Jeden Tag pflegte er, wenn ich ihm meine Aufwartung machte, abgesehn von der Mühe, die er sich mit dem Unterricht gab, mir noch mehrere Fragen über mich selbst zu stellen, die ich, so gut ich konnte, beantwortete; und auf diese Weise hatte er allmählich einige, wenn auch sehr unvollkommene allgemeine Begriffe erworben. Es würde mich zu weit führen, wenn ich all die verschiedenen Schritte angeben wollte, durch die ich bis zu einer zusammenhängendern Unterhaltung fortschritt. Aber der erste irgendwie geordnete und ausführliche Bericht, den ich über mich selber gab, hatte etwa folgenden Inhalt.

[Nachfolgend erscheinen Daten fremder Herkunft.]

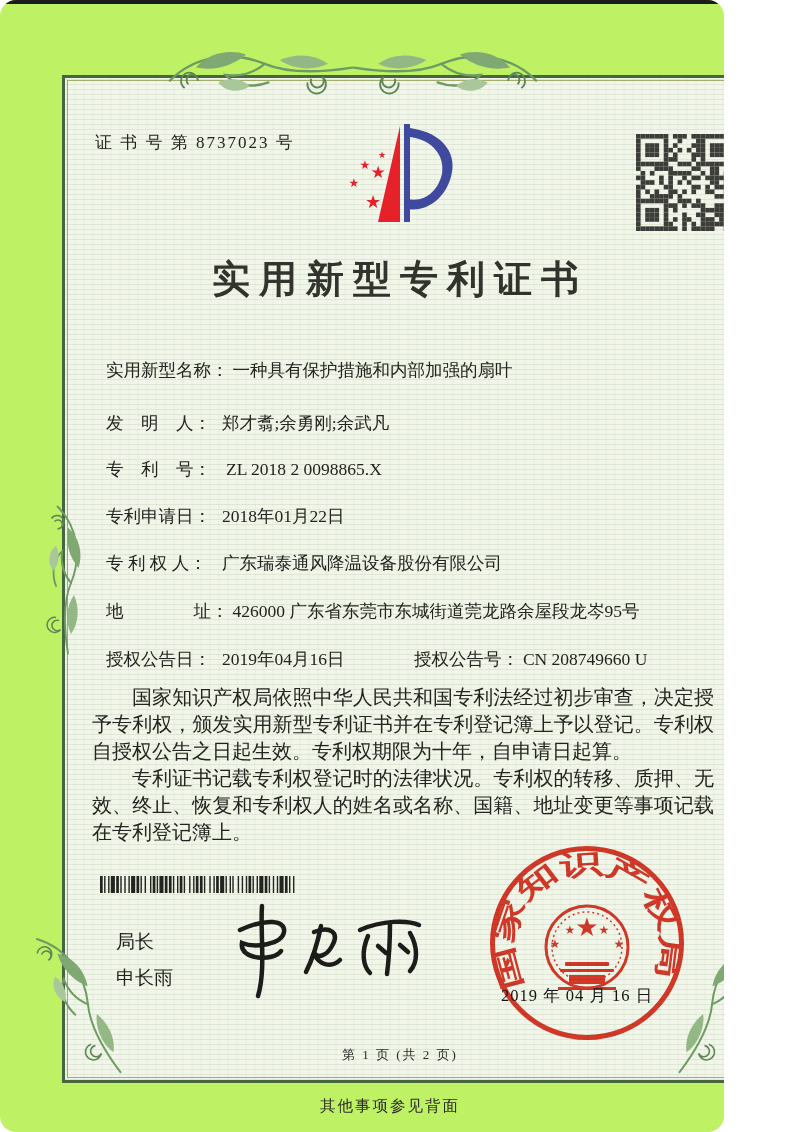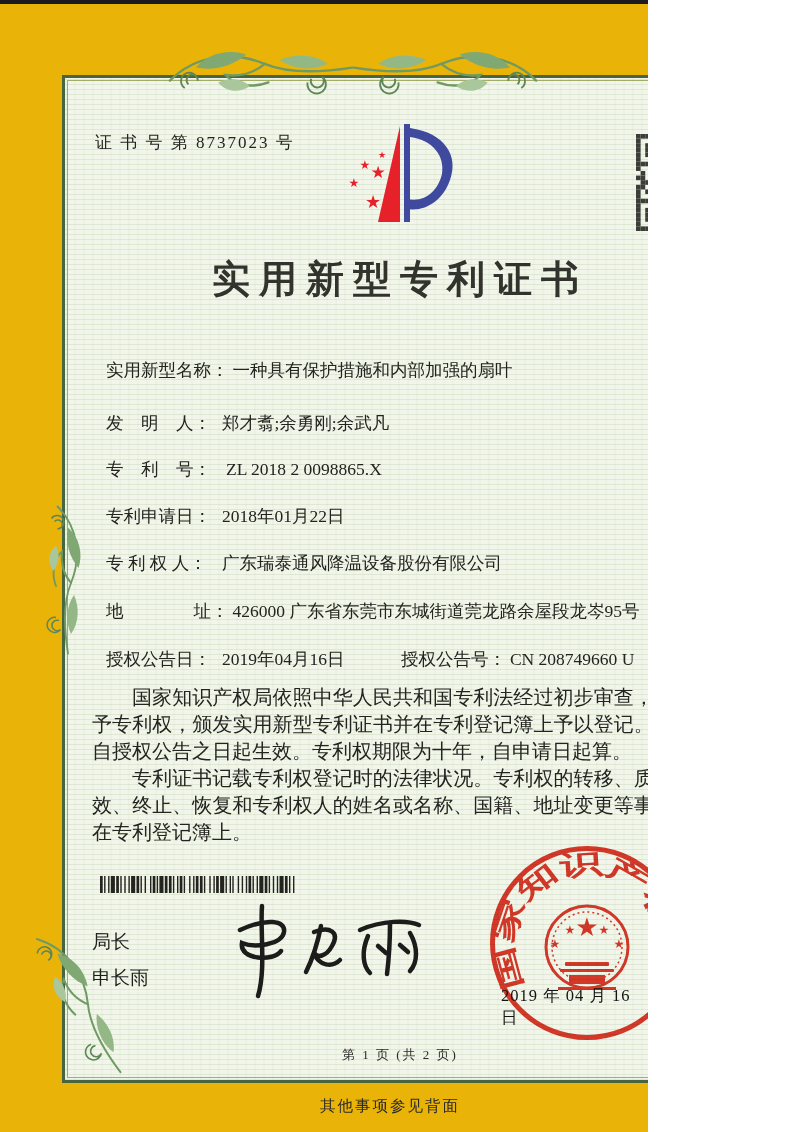"证 书 号 第 8737023" .page { background: #eab308 -> #bef264; border-radius: none -> 16px; width: 648px -> 724px }
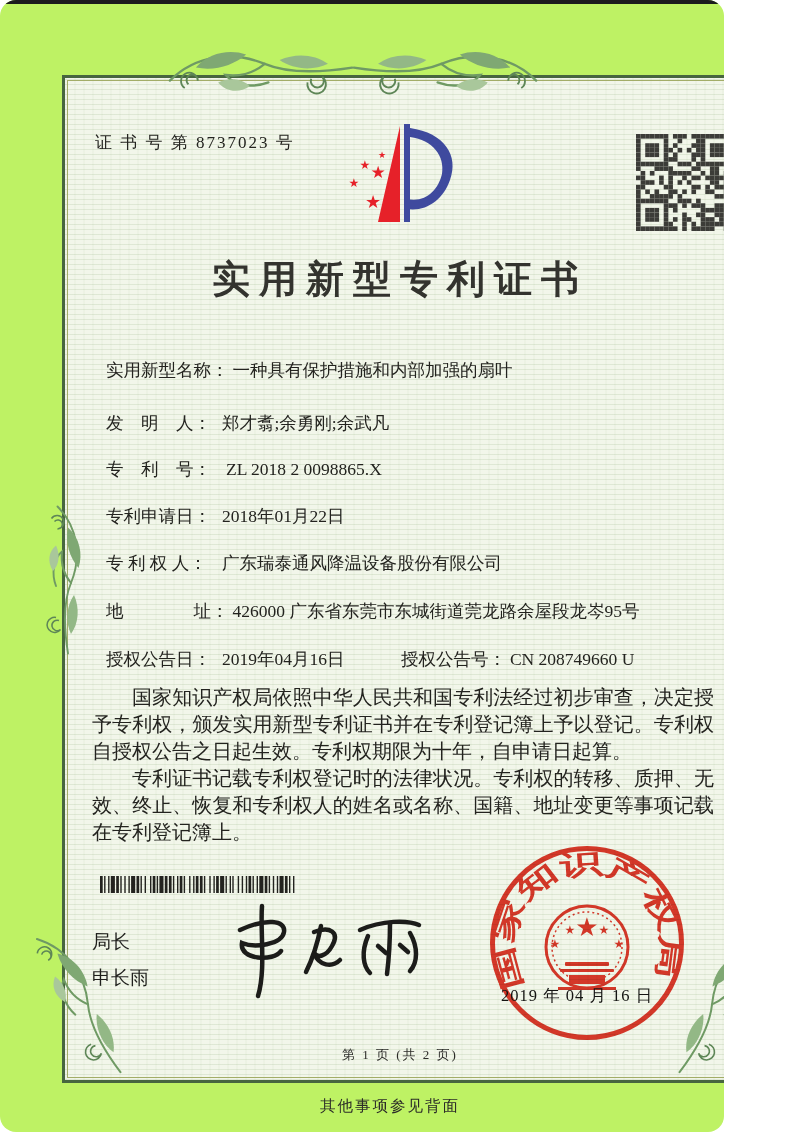"授权公告号： CN 208749660 U" .row2pair .pair2 { margin-left: 52px -> 65px }
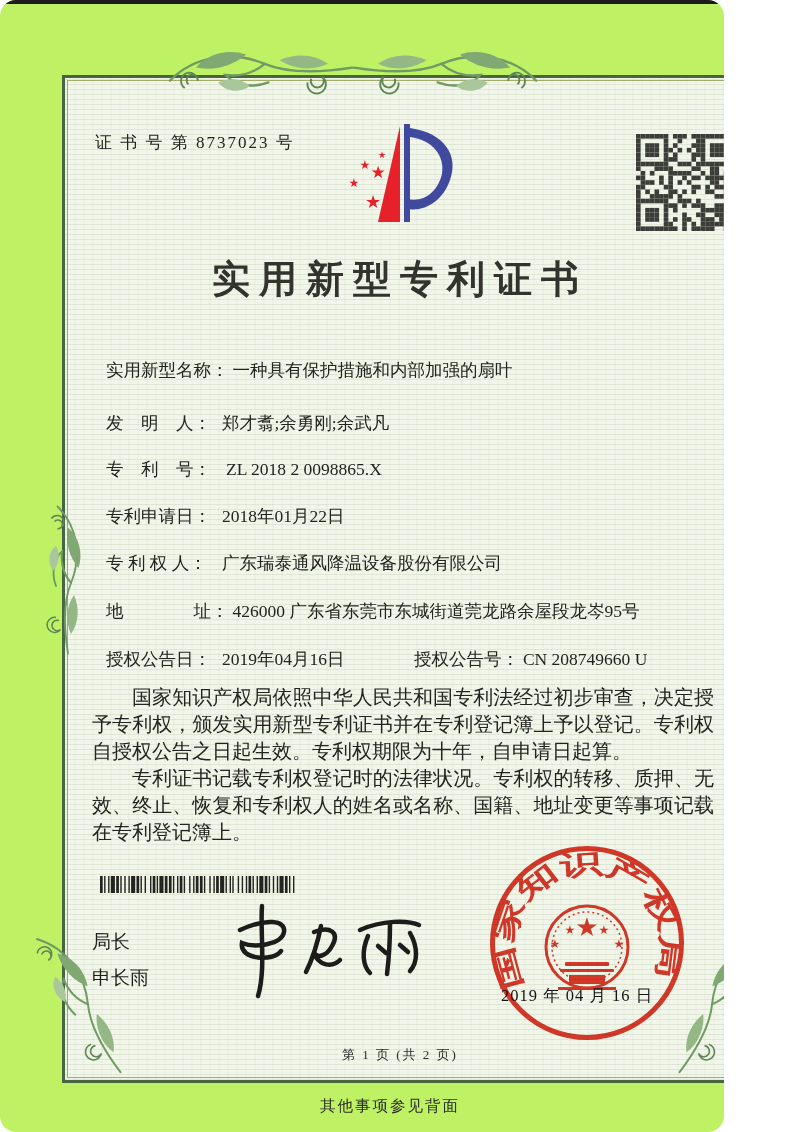"局长" .director { left: 92px -> 116px }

Ich sei, wie ich bereits versucht habe, ihm zu erzählen, mit etwa fünfzig weitern Angehörigen meiner Gattung aus einem sehr fernen Lande gekommen; wir seien in einem grossen, hohlen, aus Holz gefertigten Fahrzeug, das umfangreicher sei als das Haus seiner Gnaden, über die Meere gefahren. Ich beschrieb ihm das Schiff mit den besten Ausdrücken, die ich zu finden vermochte, und erklärte mit Hilfe meines ausgespannten Taschentuchs, wie es vom Winde vorwärts getrieben würde. Infolge eines Streits unter uns sei ich an dieser Küste an Land gesetzt worden, und ohne zu wissen wohin, darauf los gegangen, bis er mich vor der Verfolgung dieser scheusslichen Yahoos gerettet habe. Er fragte mich, wer das Schiff gemacht habe und wie es möglich sei, dass die Houyhnhnms meines Landes es den Händen vernunftloser Tiere überliessen. Meine Antwort lautete, ich wage in meinem Bericht nicht fortzufahren, es sei denn, er gebe mir sein Ehrenwort, nicht beleidigt zu sein; dann wolle ich ihm die Wunder erzählen, die ich ihm so oft versprochen habe. Er war bereit, und ich versicherte ihm, indem ich fortfuhr, dass das Schiff von Geschöpfen gemacht worden sei, die mir glichen; und diese Geschöpfe seien in allen Ländern, die ich bereist hätte, wie auch in meiner Heimat die einzigen herrschenden, vernünftigen Tiere. Als ich hierher kam, sei ich ebenso erstaunt gewesen, zu sehn, dass die Houyhnhnms gleich vernünftigen Wesen handelten, wie er oder seine Freunde sich wundern könnten, einige Spuren von Vernunft in einem Geschöpf zu entdecken, das ihm einen Yahoo zu nennen beliebe; ich gebe zu, dass ich diesen Wesen in allen Körperteilen ähnlich sehe, aber ihre entartete und viehische Natur könne ich mir nicht erklären. Ich sagte ferner, wenn mich das Glück je wieder in meine Heimat führte, so dass ich dort meine Reisen in diese Länder berichten könnte, so würde jedermann glauben, ich »sage, was nicht sei«; ich habe die Geschichte in meinem eignen Kopf erfunden; und, mit aller Achtung vor ihm, seiner Familie und seinen Freunden, und nur auf Grund seines Versprechens, nicht beleidigt zu sein, spreche ich es aus, unsre Landsleute würden es kaum für wahrscheinlich halten, dass in irgend einer Nation der Houyhnhnm das herrschende Geschöpf sein könne, und der Yahoo das Vieh.